From An Imperfect Roundness.
Map of Good Choices
Map of Good Choices
Cottonwoods as old as great-grandmothers line the lane where I
peddle my bike because the car is broken down and the neighbor is
taking forever to fix it. Kind as he is, it’s been six weeks. Close as it is,
work is still four miles away and my children and I are living on
food stamps and fear. Prayers slip unspoken from knees moving
up and down, up and down, while gears refuse to shift, but at least I
know where I am and where I’m going and at least the kids are safe.
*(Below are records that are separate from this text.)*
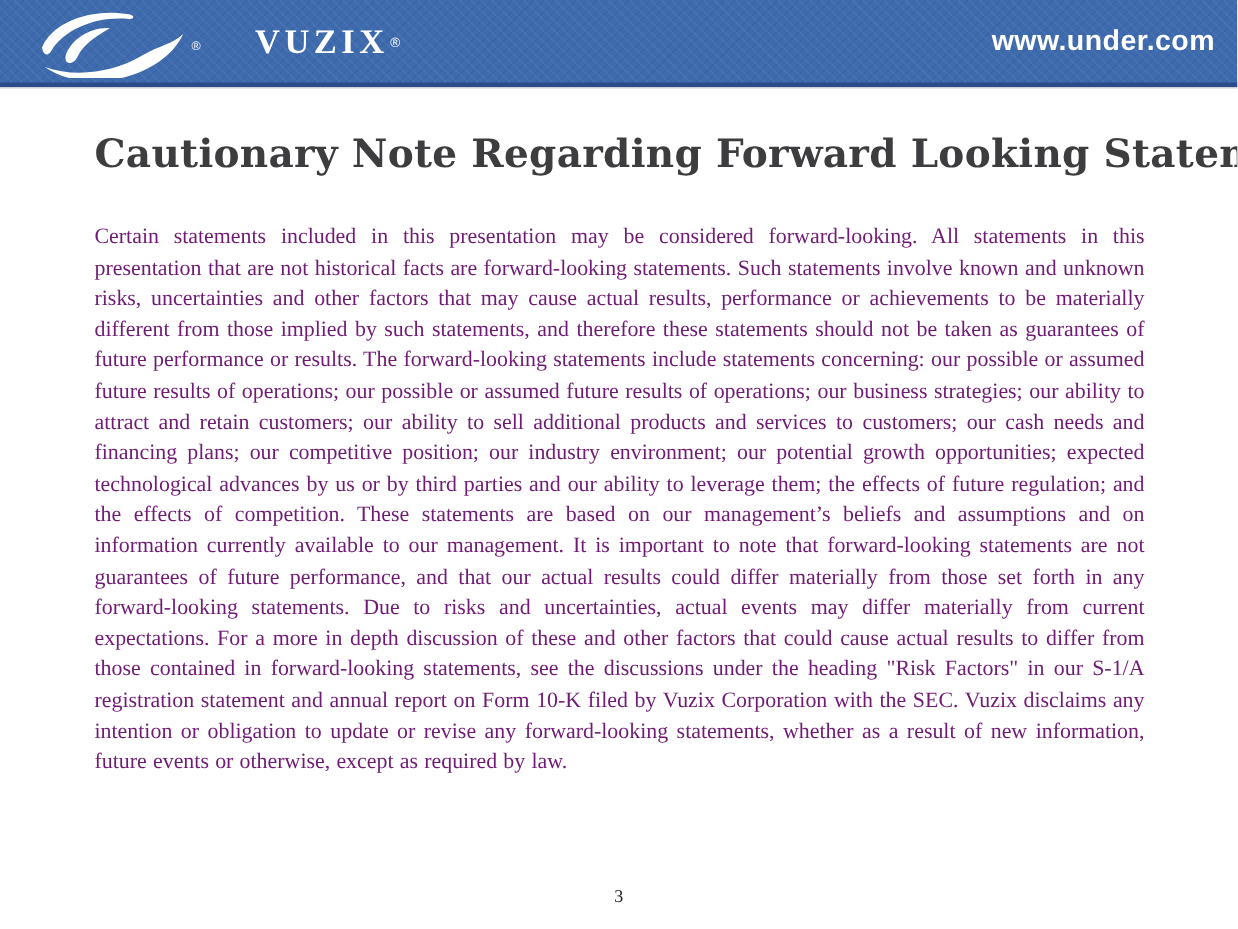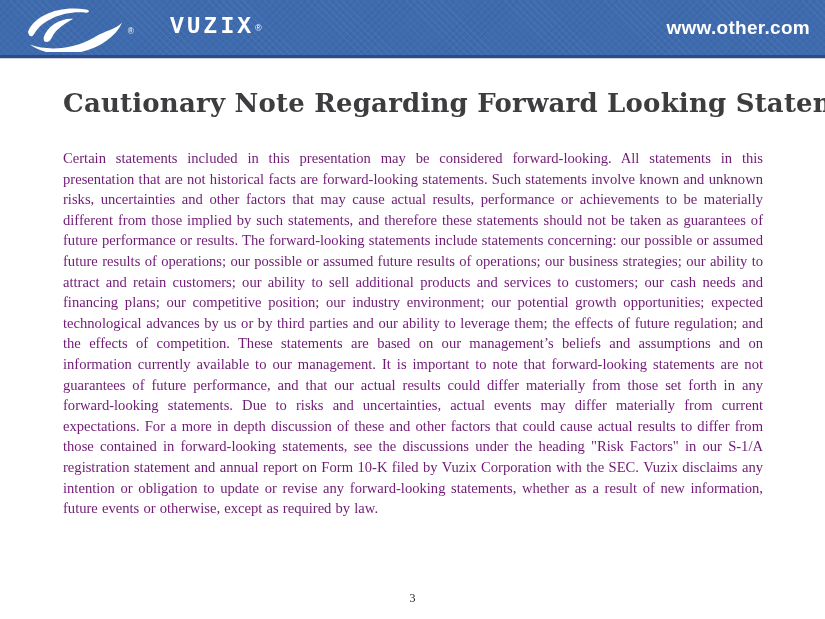--- a/index.html
+++ b/index.html
@@ -30,7 +30,7 @@
   .logo-svg { width: 148px; height: 48px; display: block; }
   .wordmark {
     color: #ffffff;
-    font-family: Liberation Mono, monospace;
+    font-family: Liberation Serif, serif;
     font-weight: bold;
     font-size: 23px;
     letter-spacing: 3px;

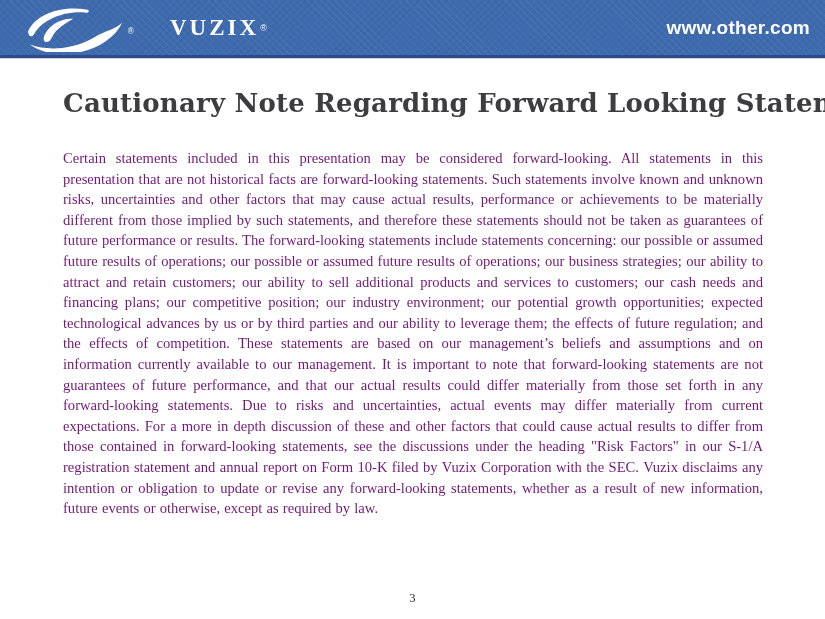--- a/index.html
+++ b/index.html
@@ -101,7 +101,7 @@
       <span class="wordmark">VUZIX</span>
         <span class="regmark">®</span>
     </div>
-    <div class="website">www.other.com</div>
+    <div class="website">www.under.com</div>
   </header>
 
   <main>

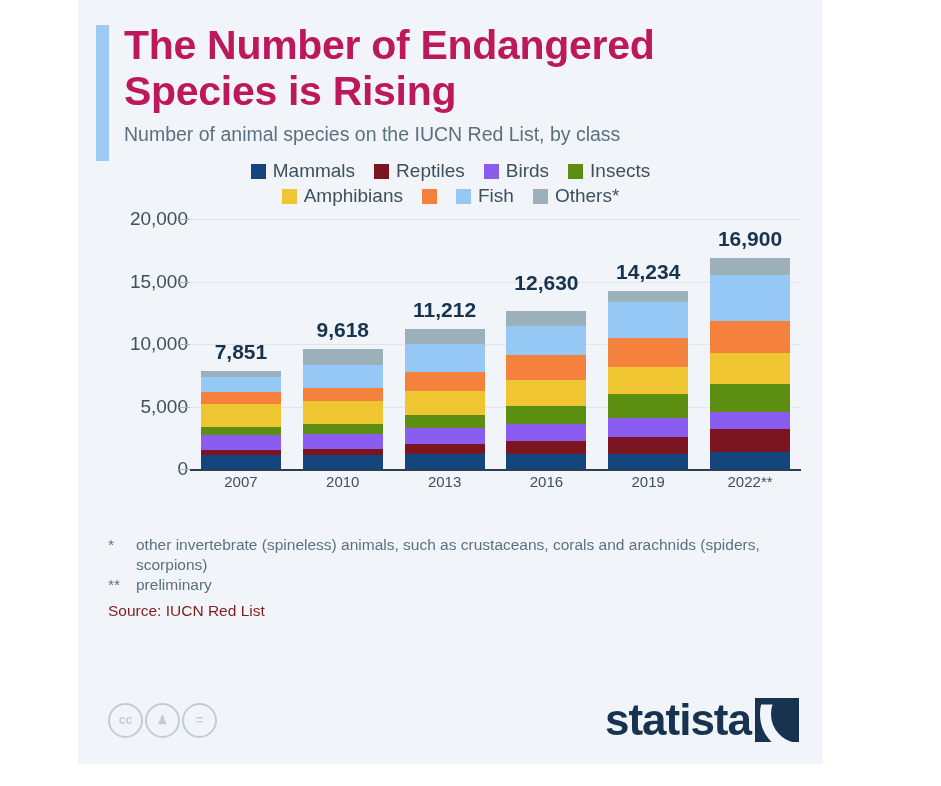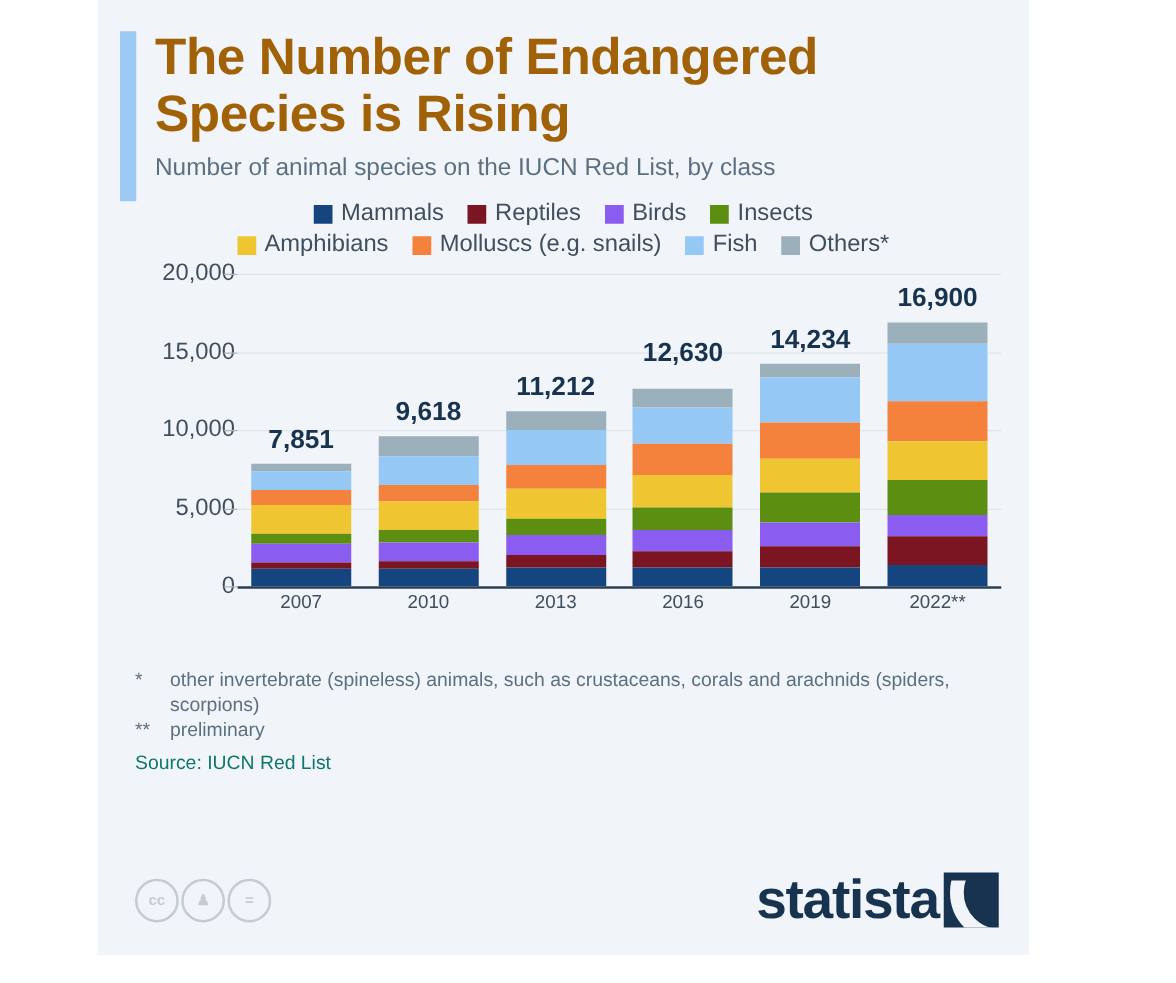--- a/index.html
+++ b/index.html
@@ -21,7 +21,7 @@
   .title{
     margin:0;padding:0 20px 0 46px;
     font-size:41px;line-height:46px;font-weight:bold;
-    color:#a16207;letter-spacing:-0.3px;
+    color:#be185d;letter-spacing:-0.3px;
   }
   .subtitle{
     margin:9px 0 0 0;padding:0 20px 0 46px;

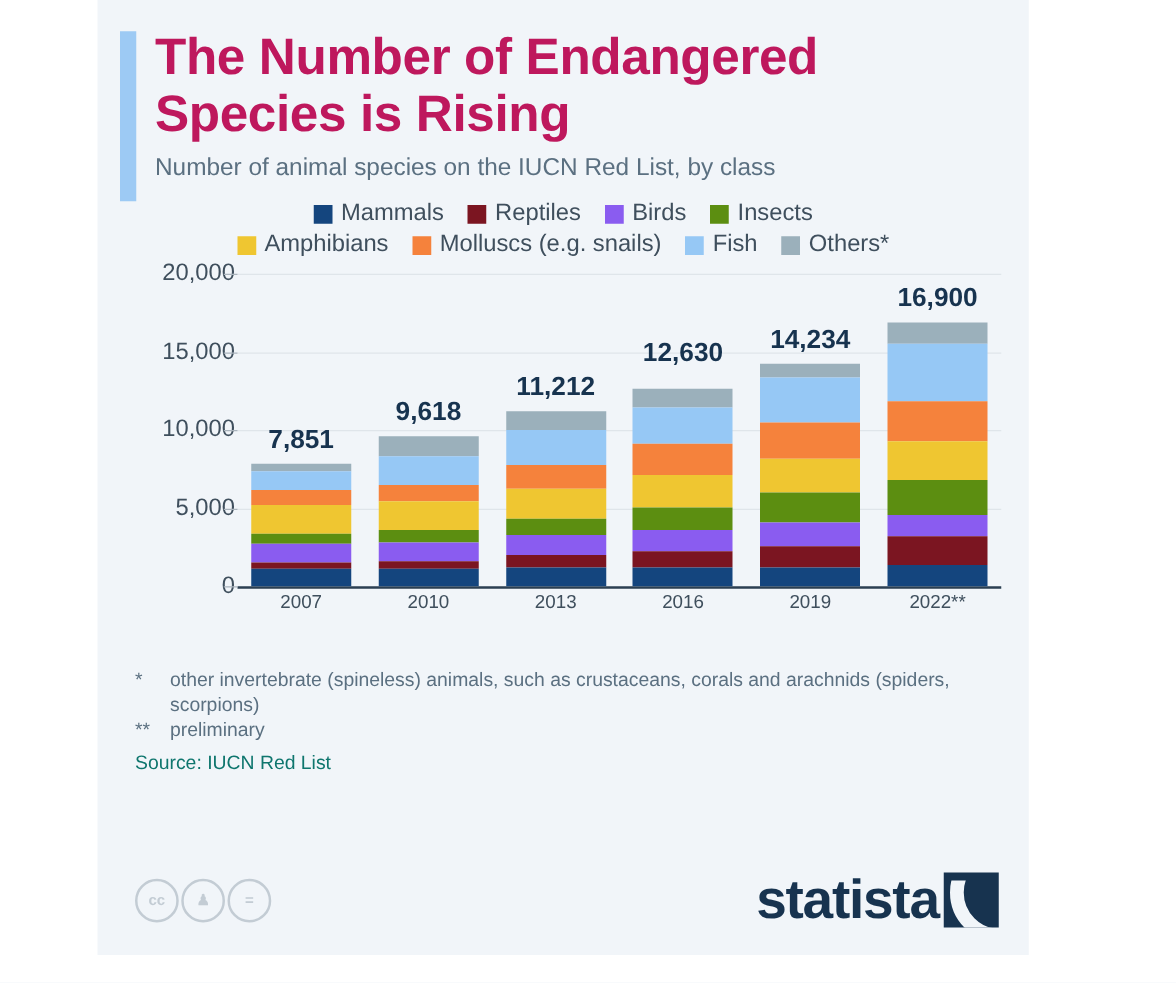--- a/index.html
+++ b/index.html
@@ -137,7 +137,6 @@
       </div>
       <div class="legitem">
         <span class="swatch" style="background:#f5823c"></span>
-        <span class="leglabel">Molluscs (e.g. snails)</span>
       </div>
       <div class="legitem">
         <span class="swatch" style="background:#96c8f5"></span>

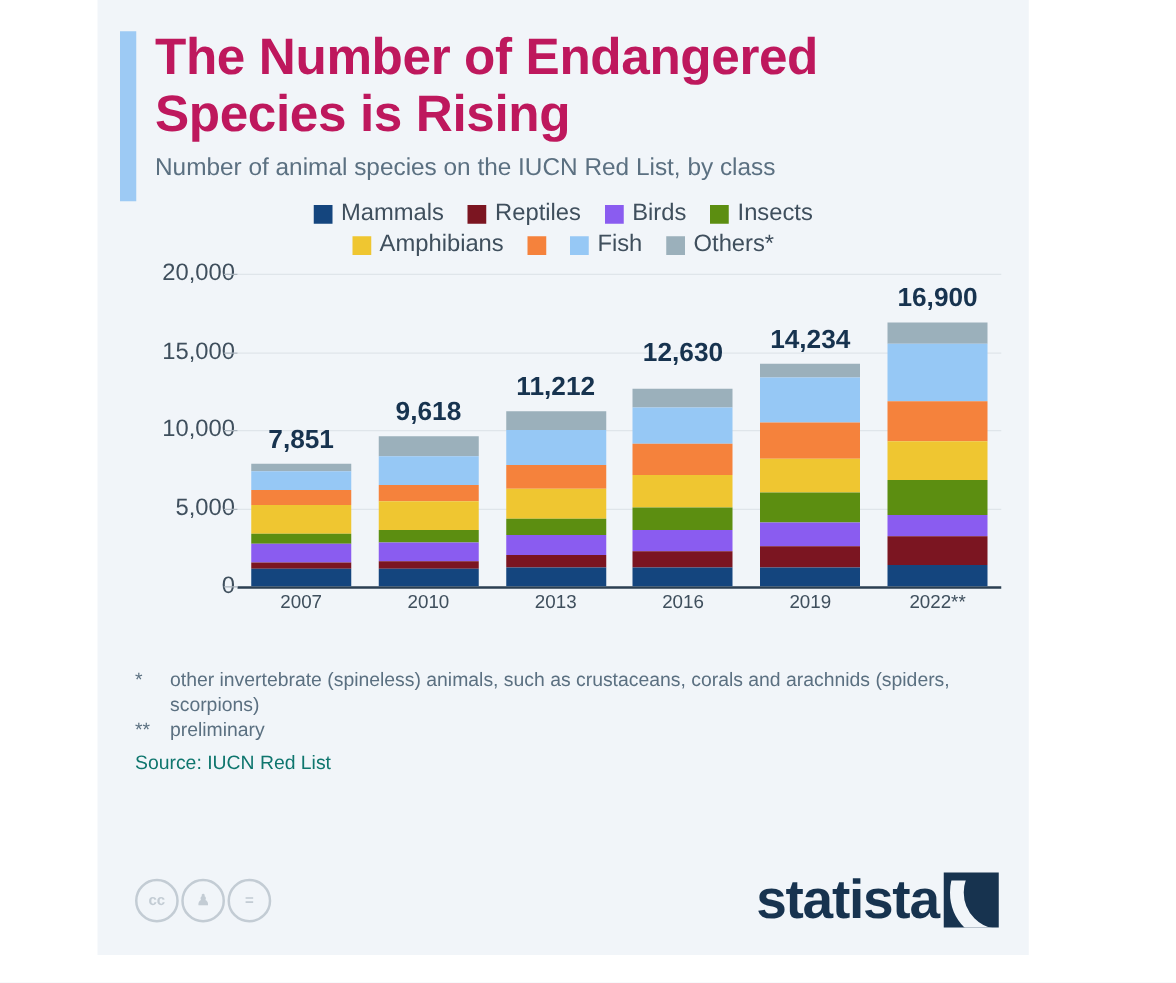--- a/index.html
+++ b/index.html
@@ -72,7 +72,7 @@
   .note .mark{flex:none;width:19px;}
   .note .txt{flex:1;}
   .source{
-    padding:7px 26px 0 30px;font-size:15.5px;color:#0f766e;
+    padding:7px 26px 0 30px;font-size:15.5px;color:#7f1d1d;
   }
   
   .footer{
They weren’t always and I’m convinced one day I’ll be punished, even
though it wasn’t my fault. I didn’t know their dad was a monster. My knees
go up and down and it’s hard to see through rain, and, honestly, I don’t
know I’m praying until an answer comes and the map unfolds of every
fork in the road, every turn I made toward no, toward yes. And just now
the sun has broken through and I turn to see a trail behind me like
snail-sign, a path between then and now, where nothing was ever wrong
and tears and gears and kids glisten like the perfect and only way home.